** Exercise objective **
Give the number of lines in the data below that contain "solid", and only that number.

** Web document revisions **
****
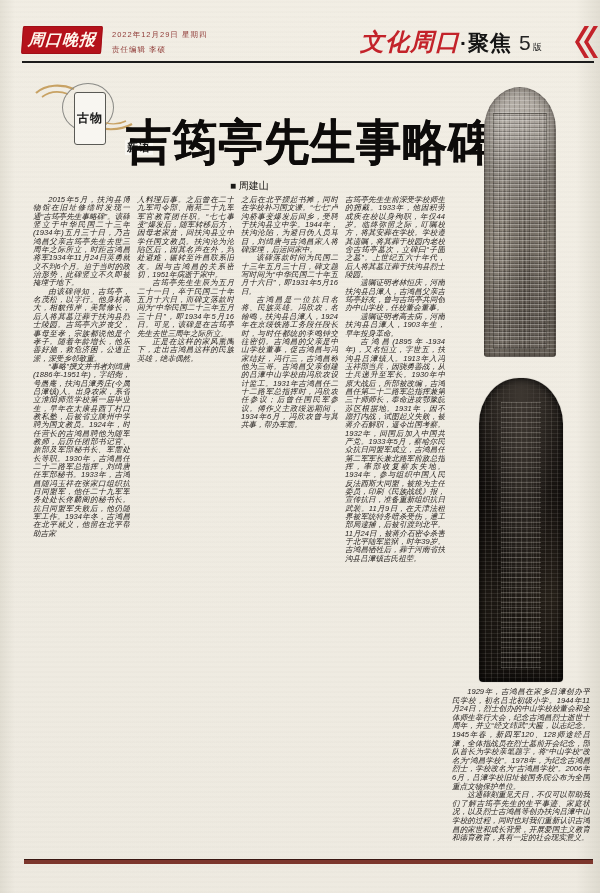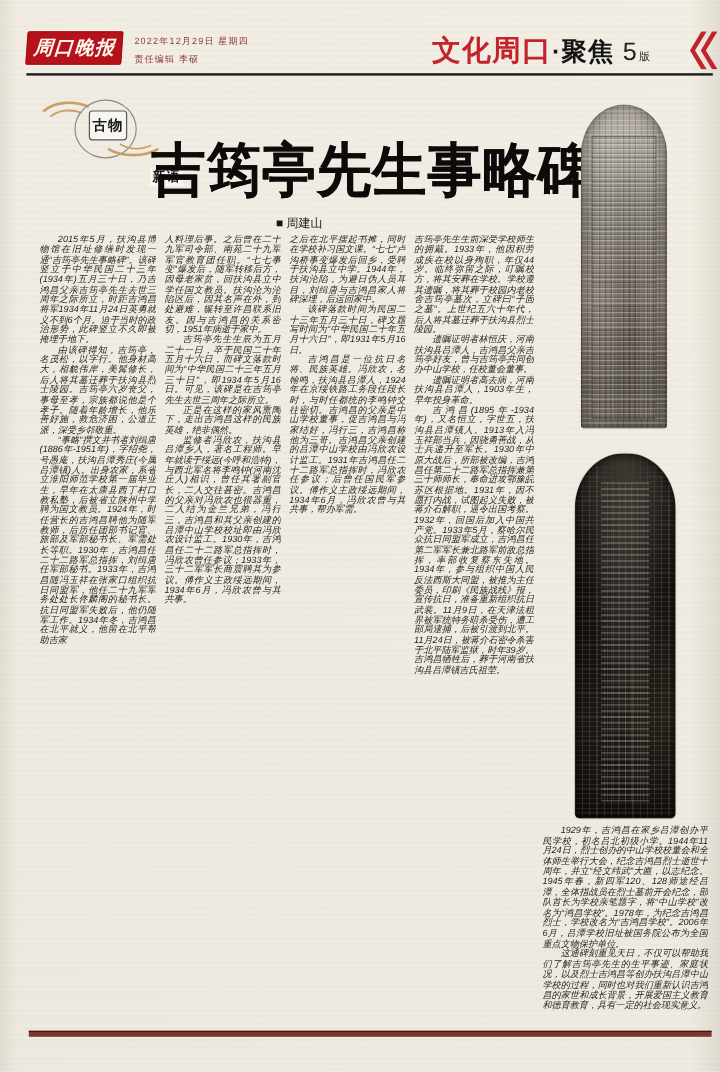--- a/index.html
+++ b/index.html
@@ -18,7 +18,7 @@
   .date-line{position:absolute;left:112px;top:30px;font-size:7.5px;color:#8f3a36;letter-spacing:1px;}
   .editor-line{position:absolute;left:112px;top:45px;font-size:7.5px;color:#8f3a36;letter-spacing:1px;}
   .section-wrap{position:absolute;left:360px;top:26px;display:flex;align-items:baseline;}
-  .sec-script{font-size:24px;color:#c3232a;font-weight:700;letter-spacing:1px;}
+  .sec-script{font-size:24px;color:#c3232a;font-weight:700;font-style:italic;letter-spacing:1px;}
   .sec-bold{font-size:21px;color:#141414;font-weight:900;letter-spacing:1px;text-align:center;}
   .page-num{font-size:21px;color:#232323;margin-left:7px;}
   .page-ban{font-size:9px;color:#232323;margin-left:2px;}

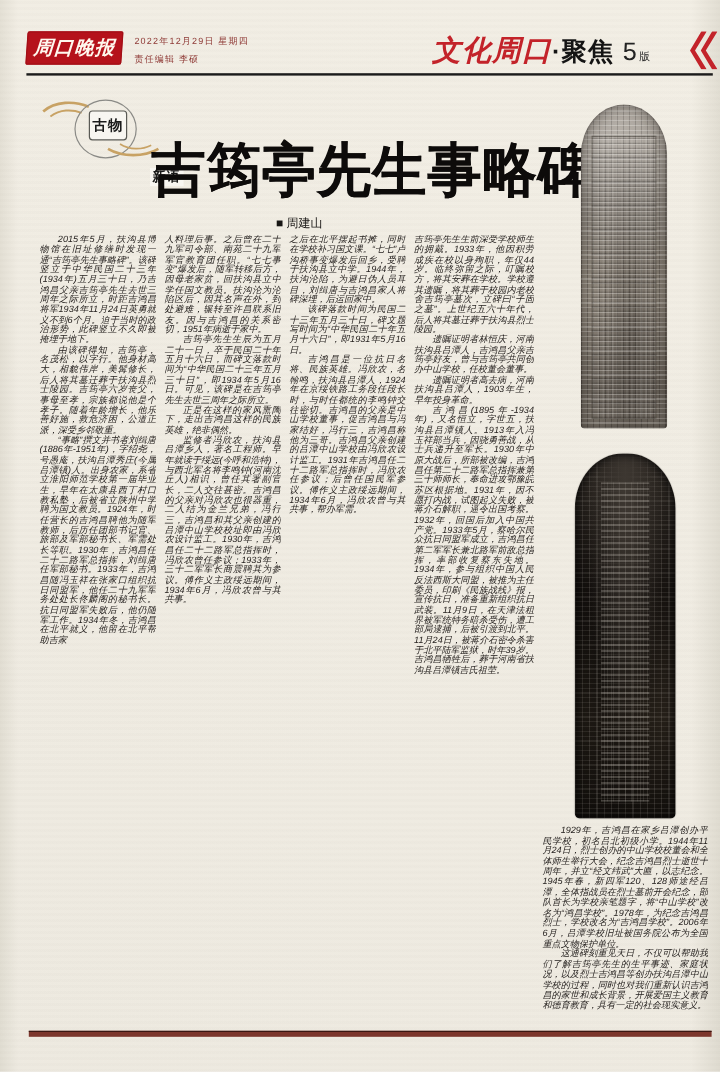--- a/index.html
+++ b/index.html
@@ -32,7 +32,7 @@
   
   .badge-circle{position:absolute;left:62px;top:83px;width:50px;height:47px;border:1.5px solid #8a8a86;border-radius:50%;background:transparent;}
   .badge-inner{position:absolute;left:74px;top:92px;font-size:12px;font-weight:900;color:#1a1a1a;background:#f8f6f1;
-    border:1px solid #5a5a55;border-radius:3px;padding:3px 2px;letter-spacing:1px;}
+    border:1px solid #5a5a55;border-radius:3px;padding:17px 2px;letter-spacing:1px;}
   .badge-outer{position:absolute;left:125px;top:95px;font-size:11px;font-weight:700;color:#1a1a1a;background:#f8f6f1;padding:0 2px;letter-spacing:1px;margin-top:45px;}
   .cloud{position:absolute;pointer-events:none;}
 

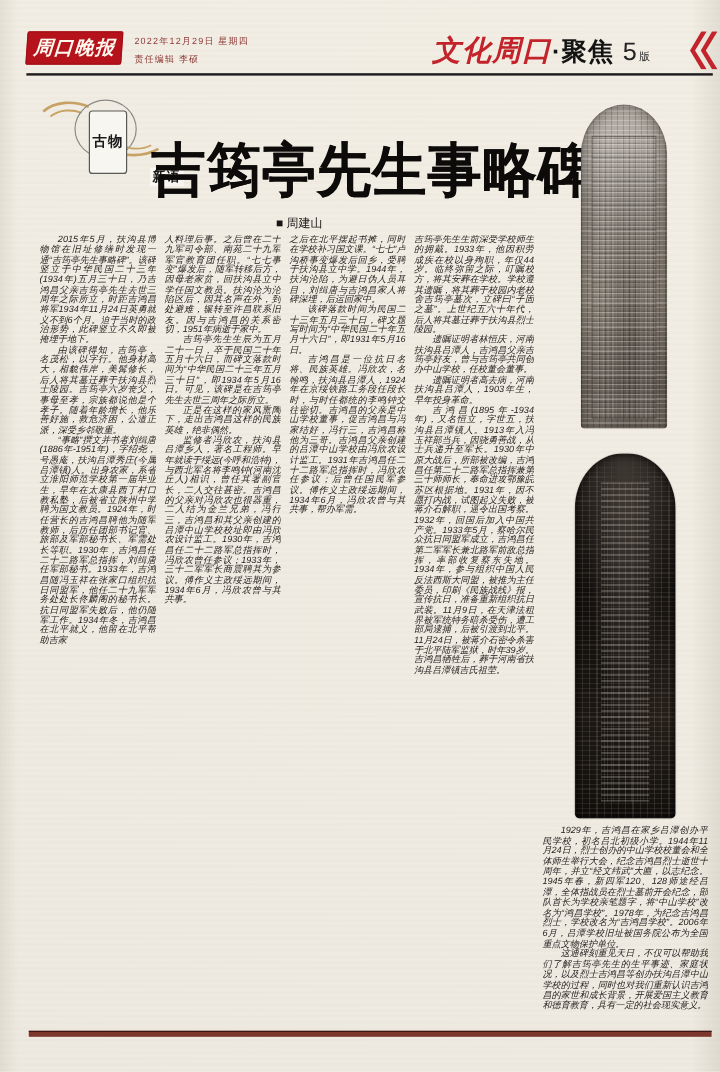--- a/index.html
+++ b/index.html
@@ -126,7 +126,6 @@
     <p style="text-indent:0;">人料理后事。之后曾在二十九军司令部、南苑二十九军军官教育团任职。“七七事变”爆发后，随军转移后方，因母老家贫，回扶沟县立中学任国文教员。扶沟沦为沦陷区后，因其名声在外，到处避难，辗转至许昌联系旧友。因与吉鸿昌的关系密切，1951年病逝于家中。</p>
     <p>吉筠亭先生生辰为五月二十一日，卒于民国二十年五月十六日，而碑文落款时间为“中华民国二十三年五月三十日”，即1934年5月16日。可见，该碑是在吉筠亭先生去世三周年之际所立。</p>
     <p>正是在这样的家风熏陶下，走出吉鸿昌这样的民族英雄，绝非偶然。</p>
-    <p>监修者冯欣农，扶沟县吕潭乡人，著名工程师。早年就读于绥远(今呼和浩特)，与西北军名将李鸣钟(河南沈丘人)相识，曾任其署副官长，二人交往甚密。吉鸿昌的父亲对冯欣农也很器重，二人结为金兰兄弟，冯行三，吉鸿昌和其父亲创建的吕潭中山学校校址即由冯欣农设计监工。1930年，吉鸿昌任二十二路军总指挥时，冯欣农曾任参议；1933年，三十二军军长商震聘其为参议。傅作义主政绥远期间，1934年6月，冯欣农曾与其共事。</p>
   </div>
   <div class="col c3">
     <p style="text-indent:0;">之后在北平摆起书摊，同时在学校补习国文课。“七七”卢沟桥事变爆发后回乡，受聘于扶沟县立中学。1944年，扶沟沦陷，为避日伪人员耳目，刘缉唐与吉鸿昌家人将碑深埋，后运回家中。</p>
****
** Problem solution **
3